# 19 Correlation Analysis

We work with the famous dataset that Pearson collected on the heights of men and their sons. An appropriate plot is the scatterplot.

require(UsingR)
plot(father.son, pch = 16, xlab = "father's height", ylab = "son's height", asp = 1)

attach(father.son)

## 19.1 Sample correlations

We compute various types of correlations between the son and father heights.

cor(sheight, fheight, method = "pearson")
[1] 0.5013383
cor(sheight, fheight, method = "spearman")
[1] 0.5058485
cor(sheight, fheight, method = "kendall")
[1] 0.3492753

## 19.2 Correlations tests

Although it is pretty clear from the scatterplot that the father and son heights are positively correlated (or more generally, monotonically associated), for pedagodical reasons, we perform the corresponding tests. (Look at the manual for details on how the p-values are computed. In the present case, the first and third are approximated based on asymptotic theory, while the second is based on exact calculations but the p-value is only approximated because of ties.)

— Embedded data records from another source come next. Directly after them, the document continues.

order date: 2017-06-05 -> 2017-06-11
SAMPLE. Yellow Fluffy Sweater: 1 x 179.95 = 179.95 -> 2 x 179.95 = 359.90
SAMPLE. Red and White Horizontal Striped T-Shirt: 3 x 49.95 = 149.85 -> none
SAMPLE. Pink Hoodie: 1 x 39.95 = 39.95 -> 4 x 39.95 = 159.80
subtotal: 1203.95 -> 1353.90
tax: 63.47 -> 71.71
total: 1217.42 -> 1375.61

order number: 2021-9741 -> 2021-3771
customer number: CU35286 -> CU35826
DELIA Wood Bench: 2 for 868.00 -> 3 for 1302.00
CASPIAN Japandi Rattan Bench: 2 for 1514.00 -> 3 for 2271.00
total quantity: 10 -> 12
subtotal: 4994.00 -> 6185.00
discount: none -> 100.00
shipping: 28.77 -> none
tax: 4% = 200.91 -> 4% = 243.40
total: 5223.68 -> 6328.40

cor.test(sheight, fheight, method = "pearson")

Pearson's product-moment correlation

data:  sheight and fheight
t = 19.006, df = 1076, p-value < 2.2e-16
alternative hypothesis: true correlation is not equal to 0
95 percent confidence interval:
0.4552586 0.5447396
sample estimates:
cor
0.5013383 
cor.test(sheight, fheight, method = "spearman") 

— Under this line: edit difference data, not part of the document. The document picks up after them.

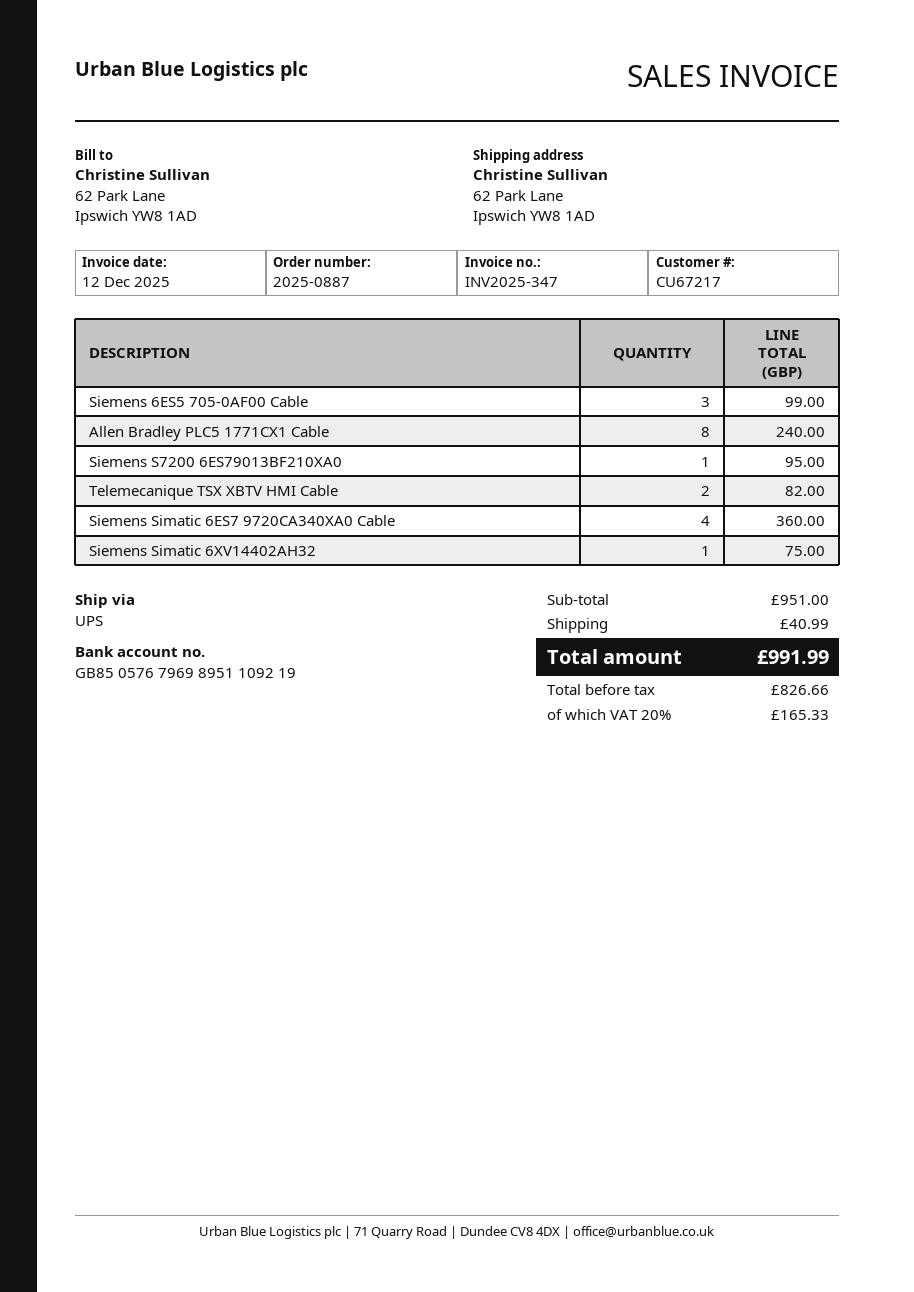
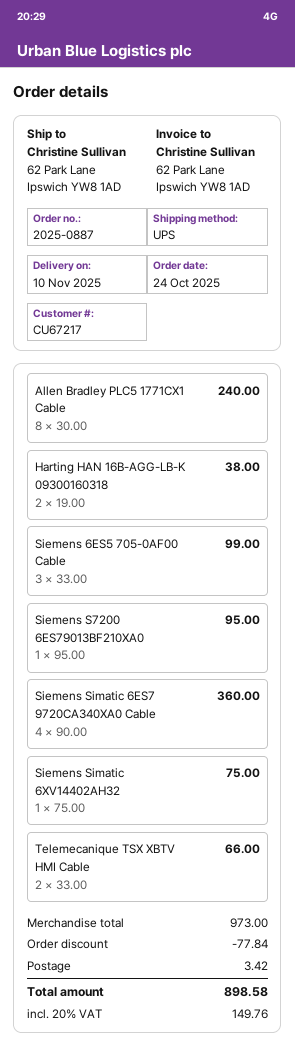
Telemecanique TSX XBTV HMI Cable: 2 for 82.00 -> 2 for 66.00
Harting HAN 16B-AGG-LB-K 09300160318: none -> 2 for 38.00
subtotal: 951.00 -> 973.00
discount: none -> 77.84
shipping: 40.99 -> 3.42
tax: 20% = 165.33 -> 20% = 149.76
total: 991.99 -> 898.58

Spearman's rank correlation rho

data:  sheight and fheight
S = 103172697, p-value < 2.2e-16
alternative hypothesis: true rho is not equal to 0
sample estimates:
rho
0.5058485 
cor.test(sheight, fheight, method = "kendall")

Kendall's rank correlation tau

data:  sheight and fheight
z = 17.174, p-value < 2.2e-16
alternative hypothesis: true tau is not equal to 0
sample estimates:
tau
0.3492753 

## 19.3 Distance covariance (and test)

We also apply the distance covariance test. (The function returns the Monte Carlo permutation p-value based on R replicates.)

require(energy)
dcov.test(sheight, fheight, R = 1e3)

dCov independence test (permutation test)

data:  index 1, replicates 1000
nV^2 = 742.04, p-value = 0.000999
sample estimates:
dCov
0.8296702